AM: When we played at Royal Albert Hall recently, those shows were delayed by two years. We initially advertised them as celebrating the 40th anniversary of that first album! And when we reminded ourselves, we were like, “Oh, shit.” So we played seven tracks from the first album. We played “Pretending to See the Future,” which we hadn’t played for 37 years. So, there was an awful lot of learning going into that gig. That first album, it’s a collection of songs that Paul and I wrote between the ages of 16 and 19. We were just kids. We described it as synth-punk. Literally, we were teenagers when we wrote it. We recorded it in our own studio, which we decided to build rather than going to somebody else’s studio, largely because we were budgeting for failure. We assumed nobody would buy the album.
At least, we’d have a studio when we got dropped by the record company — which didn’t happen, fortunately. But we recorded it ourselves. And so it has a rather kind of lo-fi garagey feel to it, and in hindsight that is part of its charm. At the time, it didn’t sound that great, but it’s now become part of the charm. If you listen to very early The Human League records like “Being Boiled,” the mix of that is shocking, but it doesn’t matter because it’s just a great piece of music.
Watch the official music video for “Messages” by OMD on YouTube:
MM: That particular time is really resonating right now. People are eager to hear those songs. So I’m very pleased to hear that you’ll be bringing some of them.
AM: You’ll definitely get “Messages” and “Electricity,” and we are going to play a song that we don’t often play. In fact, I think we’re going to play a song from the first album that we haven’t played in America since probably the first early days in the early ’80s. So, that should be nice as well. I’m trying not to give too much away here.

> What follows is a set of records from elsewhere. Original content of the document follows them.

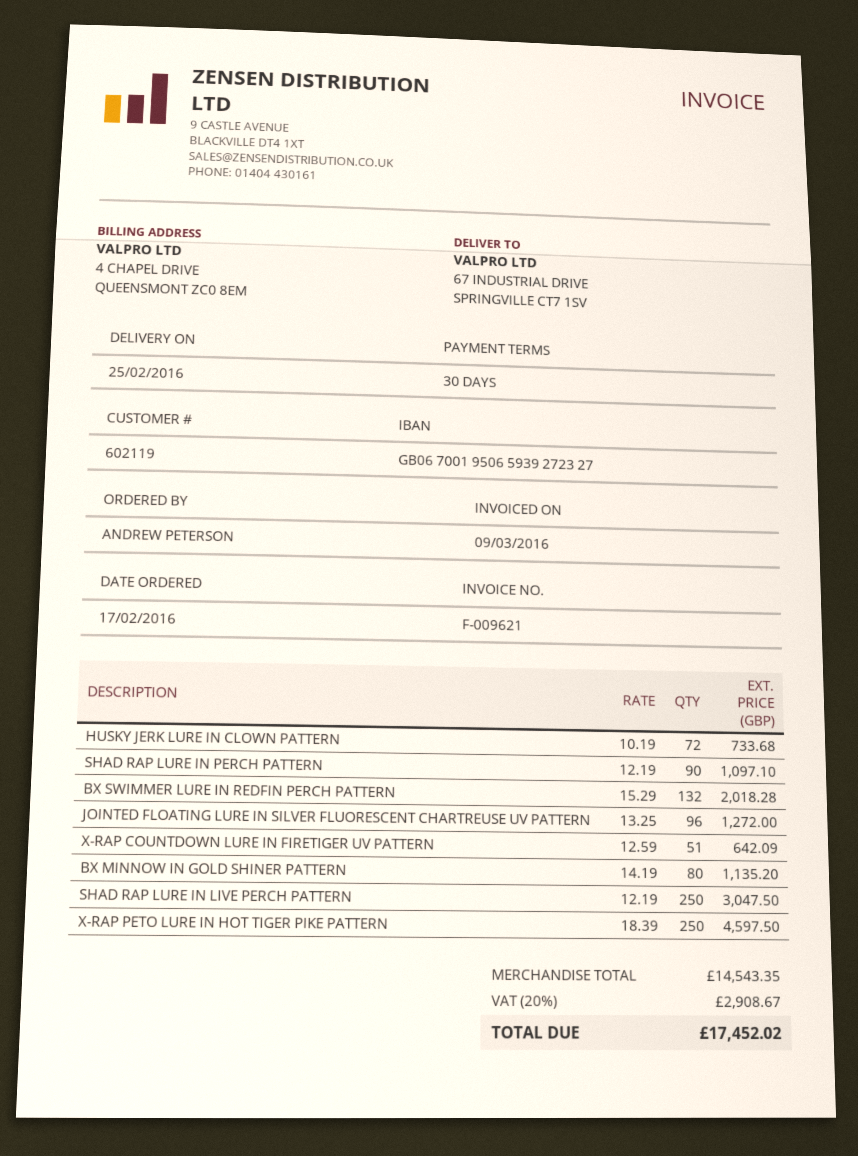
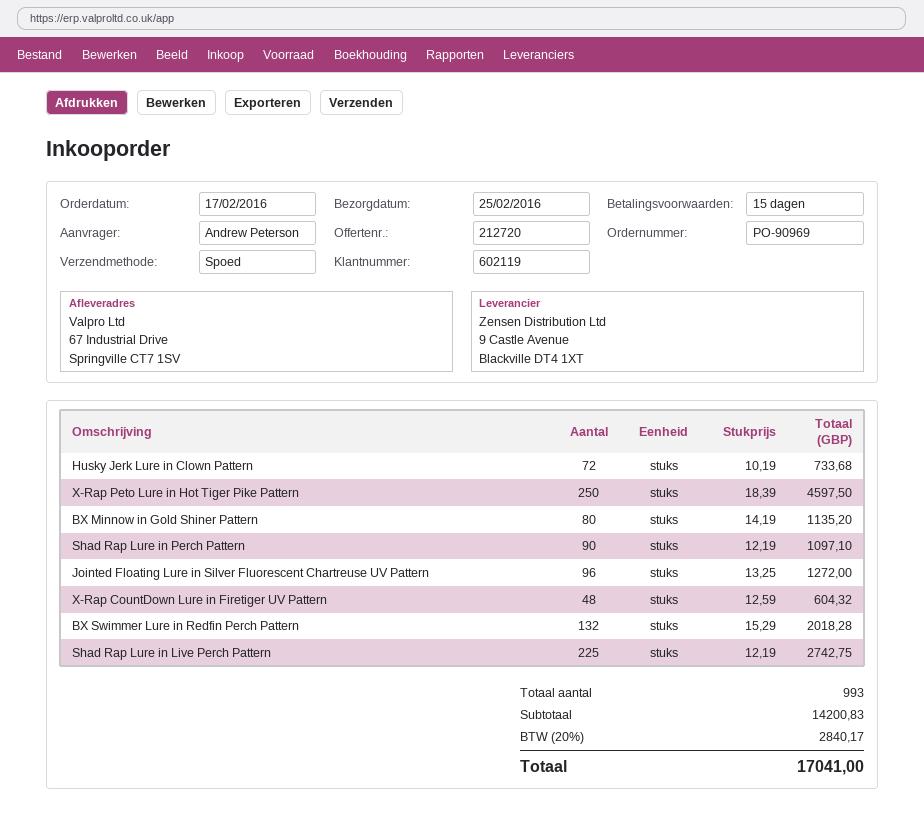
payment terms: 30 days -> 15 days
X-RAP COUNTDOWN LURE IN FIRETIGER UV PATTERN: 51 x 12.59 = 642.09 -> 48 x 12.59 = 604.32
SHAD RAP LURE IN LIVE PERCH PATTERN: 250 x 12.19 = 3047.50 -> 225 x 12.19 = 2742.75
subtotal: 14543.35 -> 14200.83
tax: 20% = 2908.67 -> 20% = 2840.17
total: 17452.02 -> 17041.00

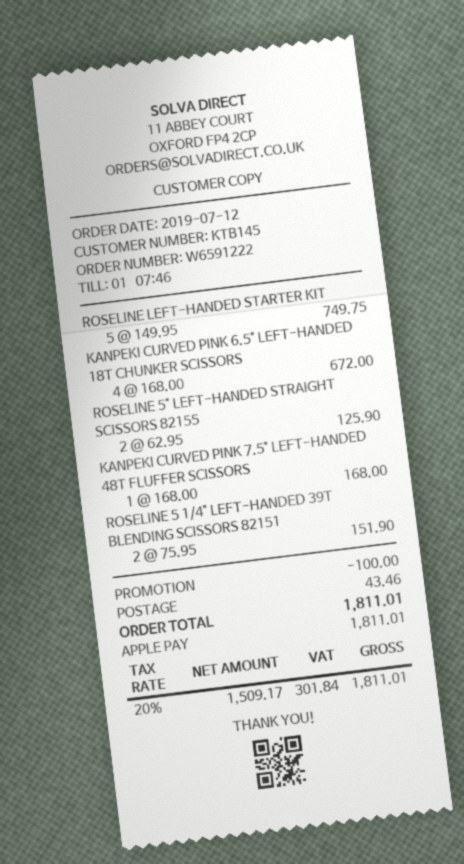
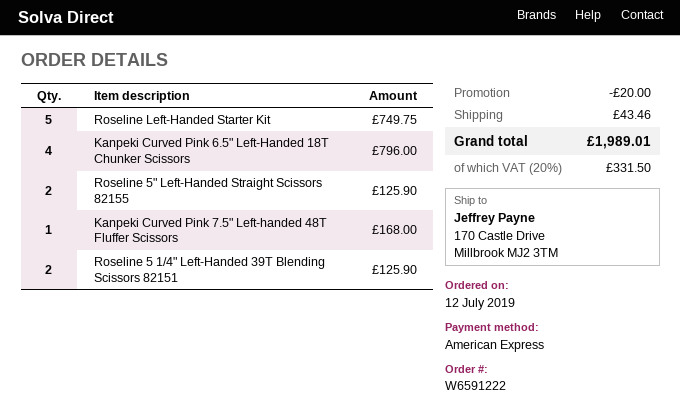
payment method: Apple Pay -> American Express
KANPEKI CURVED PINK 6.5" LEFT-HANDED 18T CHUNKER SCISSORS: 4 for 672.00 -> 4 for 796.00
ROSELINE 5 1/4" LEFT-HANDED 39T BLENDING SCISSORS 82151: 2 for 151.90 -> 2 for 125.90
discount: 100.00 -> 20.00
tax: 20% = 301.84 -> 20% = 331.50
total: 1811.01 -> 1989.01

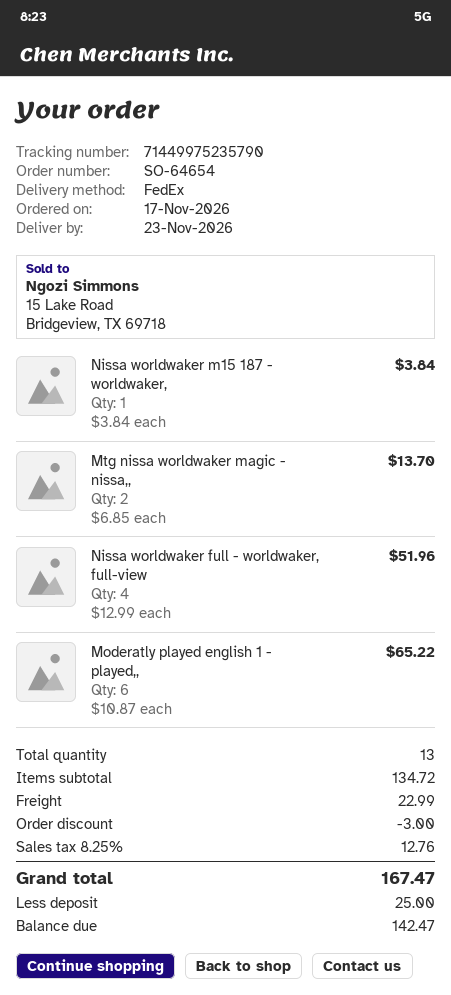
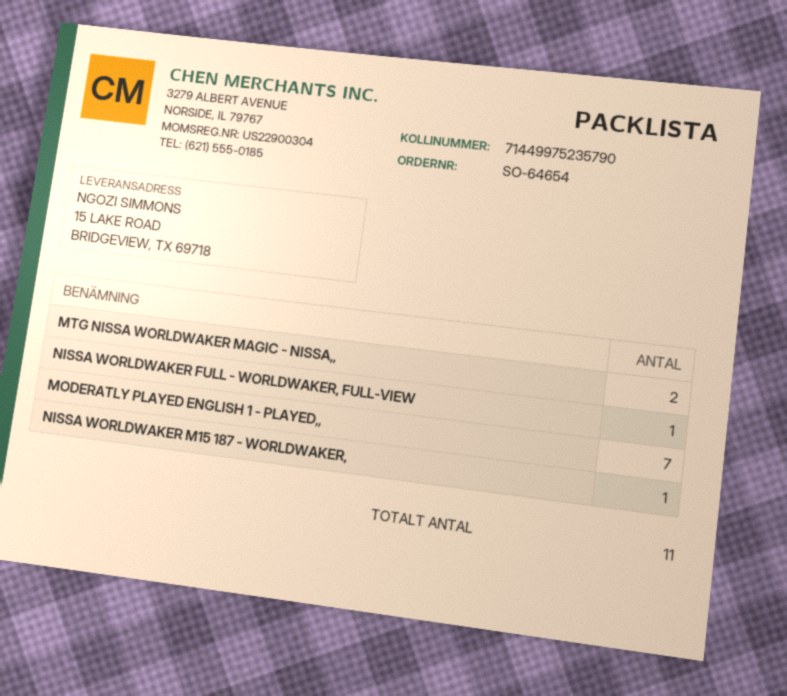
Nissa worldwaker full - worldwaker, full-view: 4 -> 1
Moderatly played english 1 - played,,: 6 -> 7
total quantity: 13 -> 11

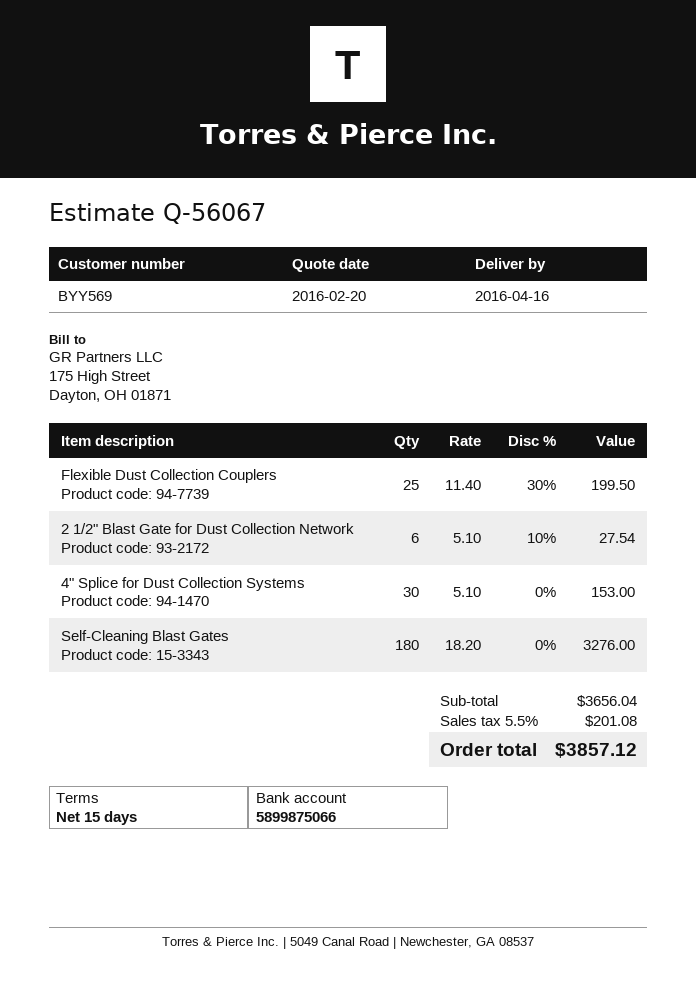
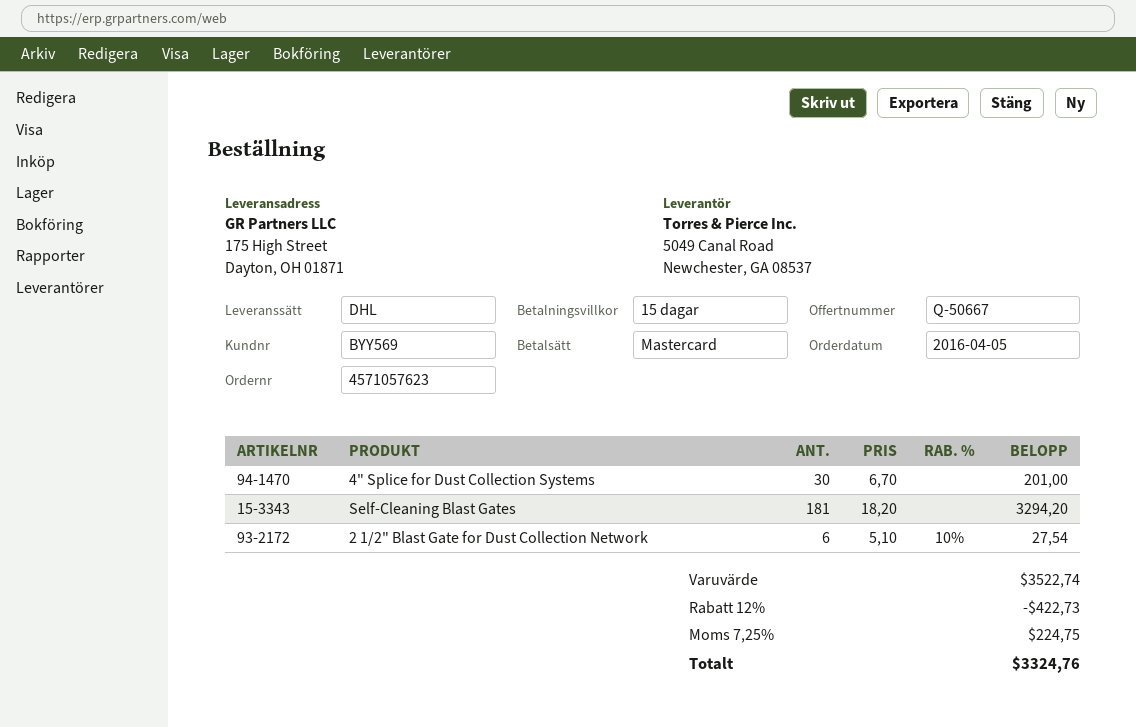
quote number: Q-56067 -> Q-50667
Flexible Dust Collection Couplers: 25 x 11.40 - 30% = 199.50 -> none
4" Splice for Dust Collection Systems: 30 x 5.10 = 153.00 -> 30 x 6.70 = 201.00
Self-Cleaning Blast Gates: 180 x 18.20 = 3276.00 -> 181 x 18.20 = 3294.20
subtotal: 3656.04 -> 3522.74
discount: none -> 12% = 422.73
tax: 5.5% = 201.08 -> 7.25% = 224.75
total: 3857.12 -> 3324.76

MM: I understand entirely. At the beginning of our conversation, you mentioned a new album, and I’m wondering what you can tell us about that? For example, with The Punishment of Luxury, you had told me that you were exploring more industrial sounds. Was there any sort of sonic palette on your mind when you guys made the new album?
AM: No, well, there was certainly no kind of conscious forethought in terms of where we wanted to go sonically. There’s quite a variety on there. There are a few tracks that don’t sound terribly like Orchestral Maneuvers in The Dark actually, which is interesting. Some songs just came together where they’re just kind of grooves and rhythms, and they’re not our usual way of putting things together. The album, by the way, is going to be called Bauhaus Stairway.
MM: That evokes a certain image.
AM: And the title track is great. It’s all analog synths, 808 drum machine, but we’ve also had a couple of really nice extra remixes done by a guy called Uwe Schmidt, who is Atom TM. We finally got to play in Chile, and he came to see us. We’d known his stuff for ages. We were talking to him and he’s taken a couple of tracks and put a nice Atom TM spin on them. So again, it’s a slightly different sound for us.
MM: Do you think we will see that album next year?
AM: I certainly hope so. It’s down to Paul Humphrey finding the time between moving house between England and France and back again and changing diapers really.
MM: As far as you and Paul go in that working relationship, I’ve always been fascinated by that. I’ve seen you guys chat in interviews about how you work together. The fact that you have such a strong rapport, and I’ve always found your friendship and creative partnership to be quite heartwarming.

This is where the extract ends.